*What the exercise asks:* Pick out each line below containing "rule".

(Dataset entries)
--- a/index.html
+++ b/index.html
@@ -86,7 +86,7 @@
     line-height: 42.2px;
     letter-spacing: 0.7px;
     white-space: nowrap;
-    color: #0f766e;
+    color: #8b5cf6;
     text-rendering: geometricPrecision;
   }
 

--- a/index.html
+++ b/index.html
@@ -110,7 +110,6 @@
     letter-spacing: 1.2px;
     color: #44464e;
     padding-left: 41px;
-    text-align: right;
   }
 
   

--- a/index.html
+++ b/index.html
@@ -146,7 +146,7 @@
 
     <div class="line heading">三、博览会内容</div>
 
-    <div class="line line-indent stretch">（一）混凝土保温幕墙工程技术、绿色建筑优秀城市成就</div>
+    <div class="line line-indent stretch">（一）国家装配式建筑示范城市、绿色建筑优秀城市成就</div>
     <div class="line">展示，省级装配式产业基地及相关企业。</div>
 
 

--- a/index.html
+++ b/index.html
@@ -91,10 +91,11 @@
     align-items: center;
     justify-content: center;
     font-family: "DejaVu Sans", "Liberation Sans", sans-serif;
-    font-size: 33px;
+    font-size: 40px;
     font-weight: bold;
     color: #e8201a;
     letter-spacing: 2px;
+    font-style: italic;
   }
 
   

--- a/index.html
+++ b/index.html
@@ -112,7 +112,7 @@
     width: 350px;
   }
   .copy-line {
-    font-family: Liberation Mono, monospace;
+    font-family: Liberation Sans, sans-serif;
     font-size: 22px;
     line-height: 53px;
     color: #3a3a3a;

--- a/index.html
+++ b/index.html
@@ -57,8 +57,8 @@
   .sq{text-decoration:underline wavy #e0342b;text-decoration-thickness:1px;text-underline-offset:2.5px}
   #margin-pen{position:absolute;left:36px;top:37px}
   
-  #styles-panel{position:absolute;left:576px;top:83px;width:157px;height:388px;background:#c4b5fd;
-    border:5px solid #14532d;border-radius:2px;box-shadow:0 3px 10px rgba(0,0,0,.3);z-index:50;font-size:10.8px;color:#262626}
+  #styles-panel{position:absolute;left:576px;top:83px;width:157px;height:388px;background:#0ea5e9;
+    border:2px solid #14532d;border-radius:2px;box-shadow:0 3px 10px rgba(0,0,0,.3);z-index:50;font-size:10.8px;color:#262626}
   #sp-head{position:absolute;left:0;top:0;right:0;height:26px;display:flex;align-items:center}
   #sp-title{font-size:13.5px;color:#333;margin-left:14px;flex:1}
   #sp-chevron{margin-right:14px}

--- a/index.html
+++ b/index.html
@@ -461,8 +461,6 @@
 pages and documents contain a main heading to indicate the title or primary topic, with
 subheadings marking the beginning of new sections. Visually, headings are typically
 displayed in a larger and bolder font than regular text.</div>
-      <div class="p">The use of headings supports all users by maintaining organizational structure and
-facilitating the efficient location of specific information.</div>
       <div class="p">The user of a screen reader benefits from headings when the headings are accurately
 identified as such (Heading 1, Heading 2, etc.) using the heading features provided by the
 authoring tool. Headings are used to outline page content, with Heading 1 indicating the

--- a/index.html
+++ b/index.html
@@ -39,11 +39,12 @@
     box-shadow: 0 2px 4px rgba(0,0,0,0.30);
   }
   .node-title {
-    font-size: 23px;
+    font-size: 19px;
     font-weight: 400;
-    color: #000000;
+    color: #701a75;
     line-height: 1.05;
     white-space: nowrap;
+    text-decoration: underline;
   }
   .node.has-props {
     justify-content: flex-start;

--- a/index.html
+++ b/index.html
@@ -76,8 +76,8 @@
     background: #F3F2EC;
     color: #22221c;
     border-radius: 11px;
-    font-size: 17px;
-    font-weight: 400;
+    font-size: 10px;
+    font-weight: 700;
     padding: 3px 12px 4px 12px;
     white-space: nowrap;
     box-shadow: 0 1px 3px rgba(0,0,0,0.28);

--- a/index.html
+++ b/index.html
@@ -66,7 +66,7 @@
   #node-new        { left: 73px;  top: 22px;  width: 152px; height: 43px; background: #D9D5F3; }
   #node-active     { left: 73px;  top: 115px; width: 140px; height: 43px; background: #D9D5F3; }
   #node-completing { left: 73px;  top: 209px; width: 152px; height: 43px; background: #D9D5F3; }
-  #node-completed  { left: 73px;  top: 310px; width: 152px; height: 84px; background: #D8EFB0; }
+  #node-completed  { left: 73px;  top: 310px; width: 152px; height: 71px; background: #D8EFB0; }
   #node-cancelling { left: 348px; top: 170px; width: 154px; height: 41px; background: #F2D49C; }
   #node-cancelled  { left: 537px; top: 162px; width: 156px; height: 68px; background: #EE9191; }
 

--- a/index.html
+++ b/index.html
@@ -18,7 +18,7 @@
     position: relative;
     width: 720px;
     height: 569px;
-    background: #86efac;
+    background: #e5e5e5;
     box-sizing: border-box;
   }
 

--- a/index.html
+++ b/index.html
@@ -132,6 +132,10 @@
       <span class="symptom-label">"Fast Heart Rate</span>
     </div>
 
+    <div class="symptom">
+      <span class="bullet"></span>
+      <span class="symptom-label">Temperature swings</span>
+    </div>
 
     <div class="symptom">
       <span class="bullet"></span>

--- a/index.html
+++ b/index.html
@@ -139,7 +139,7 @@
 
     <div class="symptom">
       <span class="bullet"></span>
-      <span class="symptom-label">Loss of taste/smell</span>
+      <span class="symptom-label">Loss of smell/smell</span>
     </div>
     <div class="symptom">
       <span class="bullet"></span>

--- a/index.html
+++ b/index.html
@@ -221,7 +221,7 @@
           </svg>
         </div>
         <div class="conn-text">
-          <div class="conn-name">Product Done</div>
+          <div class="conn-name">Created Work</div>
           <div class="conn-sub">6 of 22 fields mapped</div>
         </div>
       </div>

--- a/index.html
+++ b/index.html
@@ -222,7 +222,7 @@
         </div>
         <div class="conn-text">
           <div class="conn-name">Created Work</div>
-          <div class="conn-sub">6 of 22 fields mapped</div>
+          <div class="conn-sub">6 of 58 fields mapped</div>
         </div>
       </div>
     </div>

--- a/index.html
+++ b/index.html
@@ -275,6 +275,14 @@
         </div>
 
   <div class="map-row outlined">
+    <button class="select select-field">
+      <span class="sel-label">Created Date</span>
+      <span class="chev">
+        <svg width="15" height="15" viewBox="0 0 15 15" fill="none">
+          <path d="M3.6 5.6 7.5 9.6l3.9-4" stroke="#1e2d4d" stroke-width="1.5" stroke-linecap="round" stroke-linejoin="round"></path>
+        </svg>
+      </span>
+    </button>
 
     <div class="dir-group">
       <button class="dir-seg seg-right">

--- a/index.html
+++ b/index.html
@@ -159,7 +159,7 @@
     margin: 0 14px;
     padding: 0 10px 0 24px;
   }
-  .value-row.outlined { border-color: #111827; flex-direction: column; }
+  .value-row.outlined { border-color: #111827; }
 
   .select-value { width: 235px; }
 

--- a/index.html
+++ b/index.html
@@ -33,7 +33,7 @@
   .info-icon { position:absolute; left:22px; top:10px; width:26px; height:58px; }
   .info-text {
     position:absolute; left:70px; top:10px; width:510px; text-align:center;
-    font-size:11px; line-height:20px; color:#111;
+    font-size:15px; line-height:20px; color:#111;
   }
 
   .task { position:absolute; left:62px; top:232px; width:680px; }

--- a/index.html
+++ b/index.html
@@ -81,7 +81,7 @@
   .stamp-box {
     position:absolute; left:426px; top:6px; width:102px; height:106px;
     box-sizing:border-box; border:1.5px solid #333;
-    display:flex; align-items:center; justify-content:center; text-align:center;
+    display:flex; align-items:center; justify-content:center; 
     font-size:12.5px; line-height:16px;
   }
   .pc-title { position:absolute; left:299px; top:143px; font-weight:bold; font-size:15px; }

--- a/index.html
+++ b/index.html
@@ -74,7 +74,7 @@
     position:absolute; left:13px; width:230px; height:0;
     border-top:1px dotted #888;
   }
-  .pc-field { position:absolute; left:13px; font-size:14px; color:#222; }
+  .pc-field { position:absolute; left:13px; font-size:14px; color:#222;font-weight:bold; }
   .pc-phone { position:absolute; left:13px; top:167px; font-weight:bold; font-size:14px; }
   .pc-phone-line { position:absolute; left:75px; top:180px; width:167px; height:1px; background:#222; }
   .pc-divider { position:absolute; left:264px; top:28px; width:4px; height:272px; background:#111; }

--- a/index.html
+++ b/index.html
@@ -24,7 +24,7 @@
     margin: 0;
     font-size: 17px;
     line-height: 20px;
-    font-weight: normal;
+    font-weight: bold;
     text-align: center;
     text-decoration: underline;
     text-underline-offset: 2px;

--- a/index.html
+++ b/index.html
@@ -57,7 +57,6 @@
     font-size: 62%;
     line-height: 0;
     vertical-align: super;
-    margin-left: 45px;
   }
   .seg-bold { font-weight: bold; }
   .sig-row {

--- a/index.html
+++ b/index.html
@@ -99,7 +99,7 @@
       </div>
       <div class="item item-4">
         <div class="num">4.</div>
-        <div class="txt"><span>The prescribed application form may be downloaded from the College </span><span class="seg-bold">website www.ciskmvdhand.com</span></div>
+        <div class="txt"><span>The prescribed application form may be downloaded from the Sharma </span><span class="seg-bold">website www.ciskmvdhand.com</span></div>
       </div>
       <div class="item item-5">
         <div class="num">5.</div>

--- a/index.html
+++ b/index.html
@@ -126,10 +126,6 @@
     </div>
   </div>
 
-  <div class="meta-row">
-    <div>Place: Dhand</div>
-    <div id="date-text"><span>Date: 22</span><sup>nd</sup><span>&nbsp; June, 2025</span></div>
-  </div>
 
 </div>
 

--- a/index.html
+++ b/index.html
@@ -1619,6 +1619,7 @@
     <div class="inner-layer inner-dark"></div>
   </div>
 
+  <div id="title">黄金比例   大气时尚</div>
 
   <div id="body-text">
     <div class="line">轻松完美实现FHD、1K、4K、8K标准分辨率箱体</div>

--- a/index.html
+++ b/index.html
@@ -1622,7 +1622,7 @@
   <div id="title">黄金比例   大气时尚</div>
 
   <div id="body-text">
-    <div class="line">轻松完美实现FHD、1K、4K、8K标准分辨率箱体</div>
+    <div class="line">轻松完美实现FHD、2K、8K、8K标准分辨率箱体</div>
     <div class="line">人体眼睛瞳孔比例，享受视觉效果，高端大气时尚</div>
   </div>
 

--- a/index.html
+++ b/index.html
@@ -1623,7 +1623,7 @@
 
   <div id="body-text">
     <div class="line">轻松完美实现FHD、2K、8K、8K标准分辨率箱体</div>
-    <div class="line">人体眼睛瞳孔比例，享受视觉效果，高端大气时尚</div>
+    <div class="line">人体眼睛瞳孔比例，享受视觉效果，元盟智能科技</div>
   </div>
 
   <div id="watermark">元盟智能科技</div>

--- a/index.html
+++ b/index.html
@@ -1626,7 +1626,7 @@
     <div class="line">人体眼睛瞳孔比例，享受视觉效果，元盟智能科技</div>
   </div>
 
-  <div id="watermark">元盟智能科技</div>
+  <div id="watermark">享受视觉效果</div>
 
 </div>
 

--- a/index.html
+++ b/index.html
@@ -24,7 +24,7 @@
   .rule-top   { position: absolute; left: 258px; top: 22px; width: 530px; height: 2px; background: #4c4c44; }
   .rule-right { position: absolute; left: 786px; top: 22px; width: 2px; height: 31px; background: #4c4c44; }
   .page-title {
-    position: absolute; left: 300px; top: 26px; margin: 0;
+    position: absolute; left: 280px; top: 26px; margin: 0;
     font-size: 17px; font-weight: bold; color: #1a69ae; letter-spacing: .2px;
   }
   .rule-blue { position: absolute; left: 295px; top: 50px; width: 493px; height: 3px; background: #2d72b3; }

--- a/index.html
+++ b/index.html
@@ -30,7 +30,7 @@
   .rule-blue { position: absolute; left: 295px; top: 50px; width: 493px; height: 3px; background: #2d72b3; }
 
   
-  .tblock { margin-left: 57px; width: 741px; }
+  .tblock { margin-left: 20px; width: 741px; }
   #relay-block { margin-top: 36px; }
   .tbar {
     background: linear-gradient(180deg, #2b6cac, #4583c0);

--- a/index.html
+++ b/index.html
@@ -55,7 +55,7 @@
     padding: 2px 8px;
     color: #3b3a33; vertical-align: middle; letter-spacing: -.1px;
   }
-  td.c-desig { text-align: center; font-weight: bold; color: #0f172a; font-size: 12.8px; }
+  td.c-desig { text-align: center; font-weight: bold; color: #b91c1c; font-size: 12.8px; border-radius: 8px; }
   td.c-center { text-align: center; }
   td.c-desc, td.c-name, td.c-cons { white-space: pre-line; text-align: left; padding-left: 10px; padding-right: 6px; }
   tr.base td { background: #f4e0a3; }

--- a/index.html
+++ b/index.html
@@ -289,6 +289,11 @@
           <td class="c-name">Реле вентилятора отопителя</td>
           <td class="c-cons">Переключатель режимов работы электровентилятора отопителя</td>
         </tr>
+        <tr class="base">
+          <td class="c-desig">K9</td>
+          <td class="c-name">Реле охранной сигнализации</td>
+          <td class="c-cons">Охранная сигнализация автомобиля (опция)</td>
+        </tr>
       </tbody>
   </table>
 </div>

*Task result:*
   .rule-top   { position: absolute; left: 258px; top: 22px; width: 530px; height: 2px; background: #4c4c44; }
   .rule-right { position: absolute; left: 786px; top: 22px; width: 2px; height: 31px; background: #4c4c44; }
   .rule-blue { position: absolute; left: 295px; top: 50px; width: 493px; height: 3px; background: #2d72b3; }
   .rule-blue { position: absolute; left: 295px; top: 50px; width: 493px; height: 3px; background: #2d72b3; }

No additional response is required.